Mas muito antes disso, a mãe tem o poder de evitar o desenvolvimento de alergia em seus filhos. Larissa descreve o intestino do bebê como algo praticamente “virgem”, que sofre influência da alimentação da mãe durante a gestação. Segundo ela, 95% dos casos de alergias alimentares são relacionados com a dieta materna. Ou seja, uma má alimentação no período da gravidez pode atuar como um “gatilho” para o surgimento de alergias alimentares na criança.
E essa relação mãe e filho vai além. A Sociedade Brasileira de Pediatria promoveu estudos que comprovam o efeito protetor do aleitamento materno no desenvolvimento de alergia, quando, mais uma vez, a mãe tem a oportunidade de proteger seu filho contra alergias alimentares.
O que faz uma pessoa ser alérgica?
As doenças alérgicas são complexas e causadas por diferentes fatores, como os genéticos e os ambientais. A nutricionista Larissa conta que grande parte das alergias alimentares que aparecem em seu consultório são desencadeadas por problemas intestinais, que aumentam a pré-disposição a alergias.
“O sistema imune está todo no intestino”, defende Larissa. E ela não está sozinha nessa afirmação. Medicinas milenares como a indiana Ayurveda, por exemplo, sustenta que a saúde está diretamente interligada com a função gastrointestinal. Os médicos Ayurveda dizem que sem um poder digestório adequado e íntegro, não estamos saudáveis.

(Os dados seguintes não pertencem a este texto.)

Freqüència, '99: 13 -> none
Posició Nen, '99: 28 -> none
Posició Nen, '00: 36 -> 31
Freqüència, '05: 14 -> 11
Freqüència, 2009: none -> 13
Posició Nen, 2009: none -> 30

Por isso não é de se estranhar cada vez mais ouvirmos falar em probióticos e microbiota intestinal. Segundo especialistas, os efeitos dos probióticos (bactérias benéficas do intestino) podem estar relacionados à restauração da permeabilidade intestinal, ao equilíbrio da microbiota (conjunto de microrganismos que povoam nosso trato gastrointestinal), à melhora das funções de barreira do epitélio intestinal e à modulação da resposta inflamatória. Já a microbiota intestinal, por sua vez, pode atuar no processamento de antígenos alimentares reduzindo a incidência de alergias.

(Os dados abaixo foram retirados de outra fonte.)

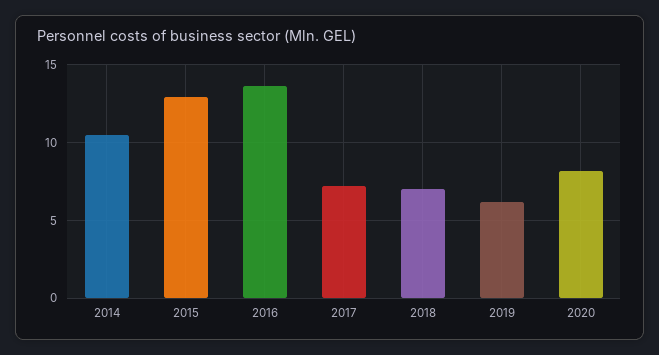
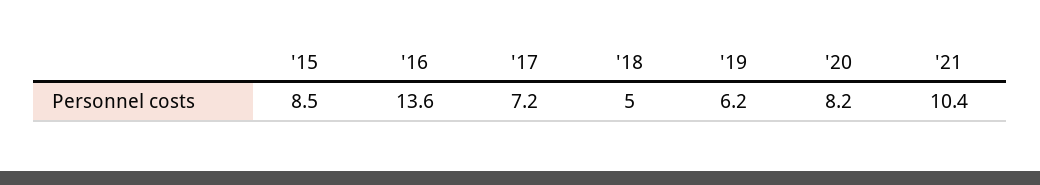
2014: 10.5 -> none
2015: 13 -> 8.5
2018: 7 -> 5
'21: none -> 10.4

Mas é preciso ficar atento. A alergia alimentar grave, aquela com reação imediata como o fechamento de glote, por exemplo, como a relatada pela mãe da Olívia, é praticamente irreversível, diferentemente da sensibilidade alimentar e intolerância alimentar. Essas duas últimas sim é que podem ser melhoradas com o tratamento intestinal.
Qual a diferença entre alergia, sensibilidade e intolerância alimentar?
A alergia alimentar é a alergia a alguma parte proteica do alimento, e causa uma resposta imediata que pode progredir para o choque anafilático. Essa reação leva até duas horas pra acontecer. Já a sensibilidade alimentar causa uma reação tardia como alterações na pele, intestino preso, rinite, enxaqueca, entre outros sintomas.
A intolerância alimentar, por sua vez, tão falada atualmente devido ao alto índice de intolerância à lactose na população mundial, com 75% das pessoas intolerantes a esse carboidrato do leite, é causada exatamente pela intolerância a frações do carboidrato do alimento. A ingestão desse alimento vai machucando o intestino e a pessoa vai ficando sensível a ele.
Nesse caso, o acompanhamento nutricional pode auxiliar na volta do consumo moderado do alimento, visto que a recuperação do intestino pode ser feita por meio de dieta adequada e suplementação alimentar. Mas não adianta seguir as dicas da amiga que também sofre da mesma intolerância, pois a microbiota intestinal é individualizada, ou seja, cada pessoa deve seguir um tratamento elaborado somente para ela. “Depois de modular o intestino, a paciente consegue ter uma vida melhor”, garante Larissa.